# ABOUT THIS TASK
The answer must consist of every line from the data that holds "Berkeley".

----------------

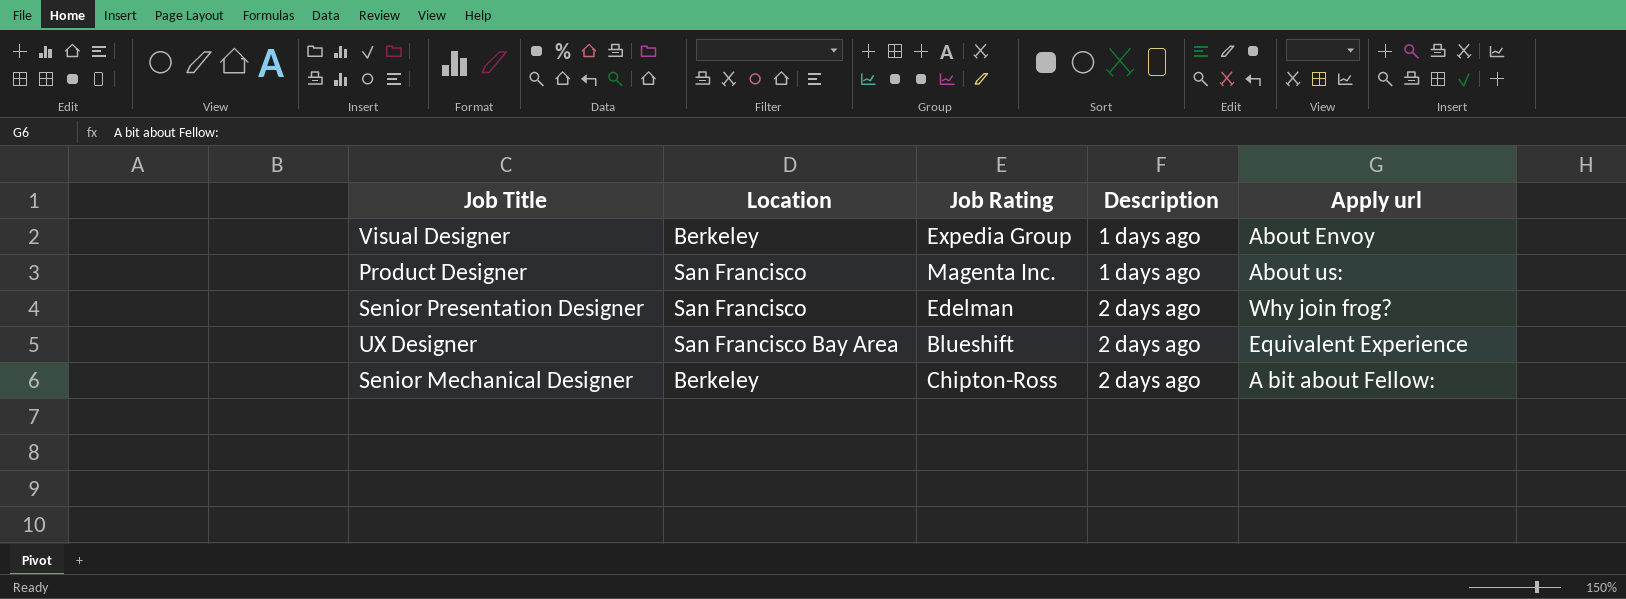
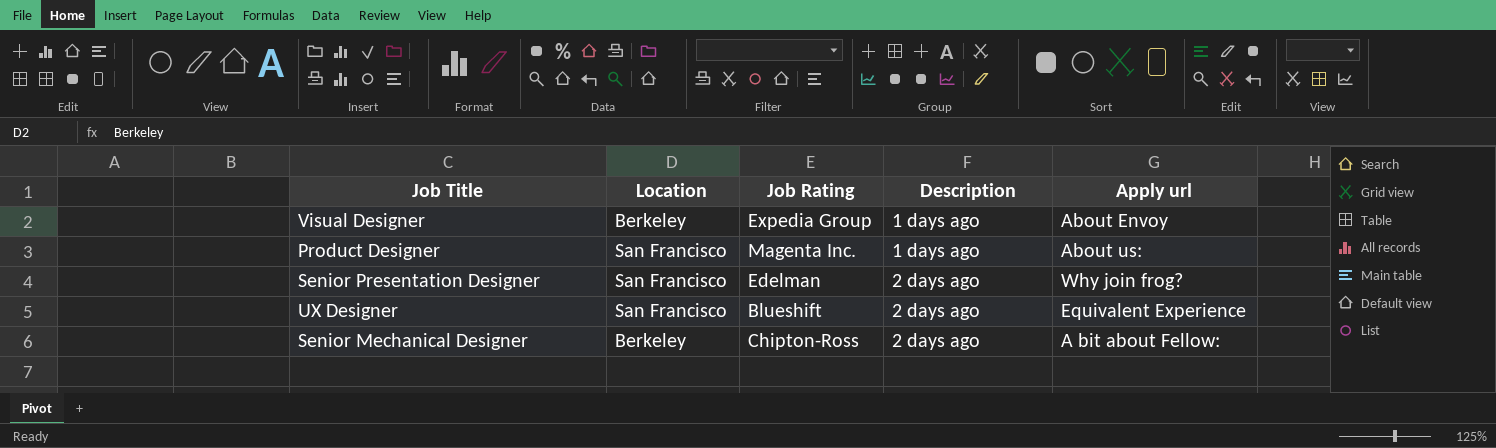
UX Designer | Location: San Francisco Bay Area -> San Francisco

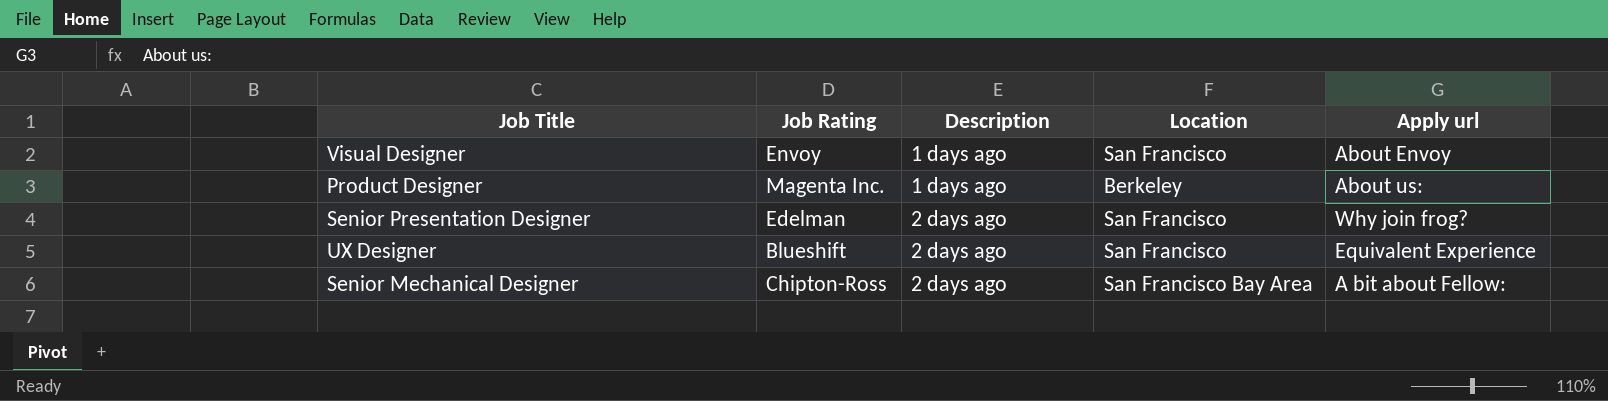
column Location | position: 2 -> 4
Visual Designer | Job Rating: Expedia Group -> Envoy
Visual Designer | Location: Berkeley -> San Francisco
Product Designer | Location: San Francisco -> Berkeley
Senior Mechanical Designer | Location: Berkeley -> San Francisco Bay Area

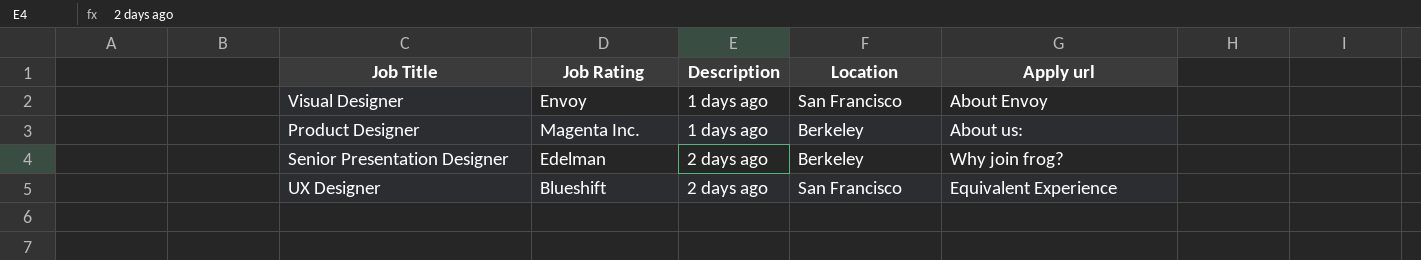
row Senior Mechanical Designer: Chipton-Ross | 2 days ago | San Francisco Bay Area | A bit about Fellow: -> none
Senior Presentation Designer | Location: San Francisco -> Berkeley

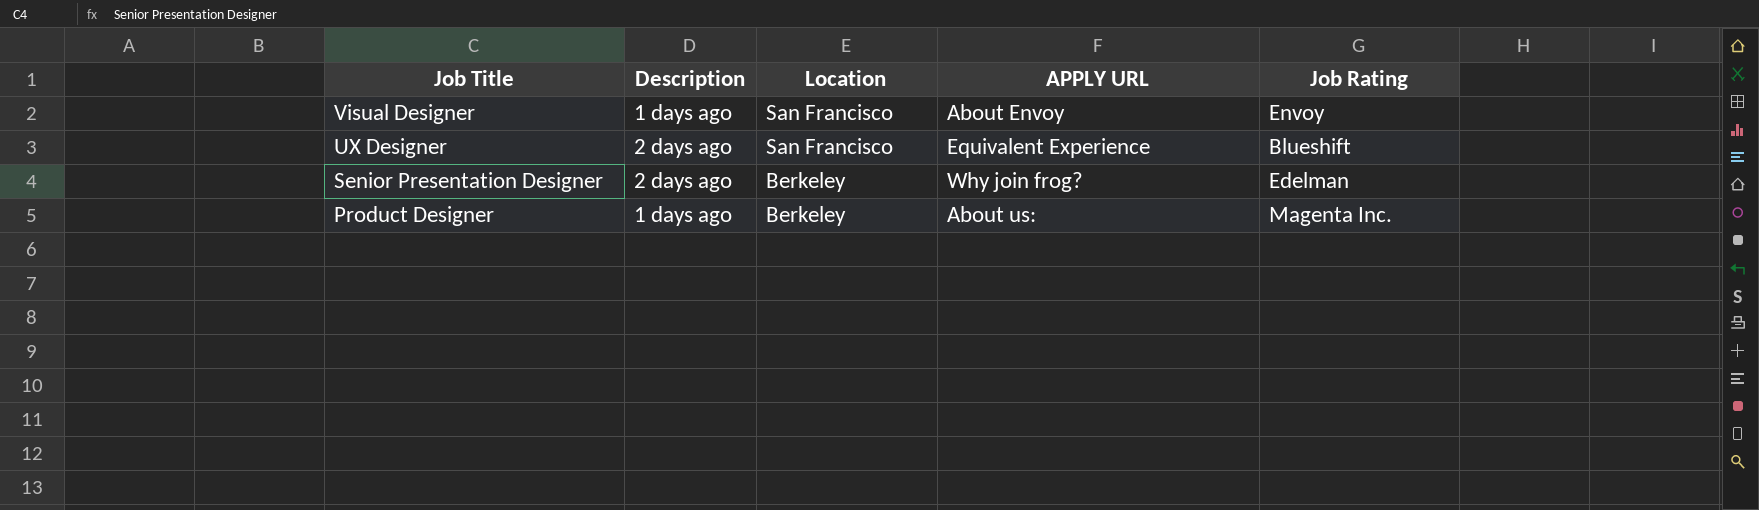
row order: Description ascending -> Job Title descending
column name: Apply url -> APPLY URL
column Job Rating | position: 2 -> 5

----------------

# YOUR SOLUTION
Visual Designer | Location: Berkeley -> San Francisco
Product Designer | Location: San Francisco -> Berkeley
Senior Mechanical Designer | Location: Berkeley -> San Francisco Bay Area
Senior Presentation Designer | Location: San Francisco -> Berkeley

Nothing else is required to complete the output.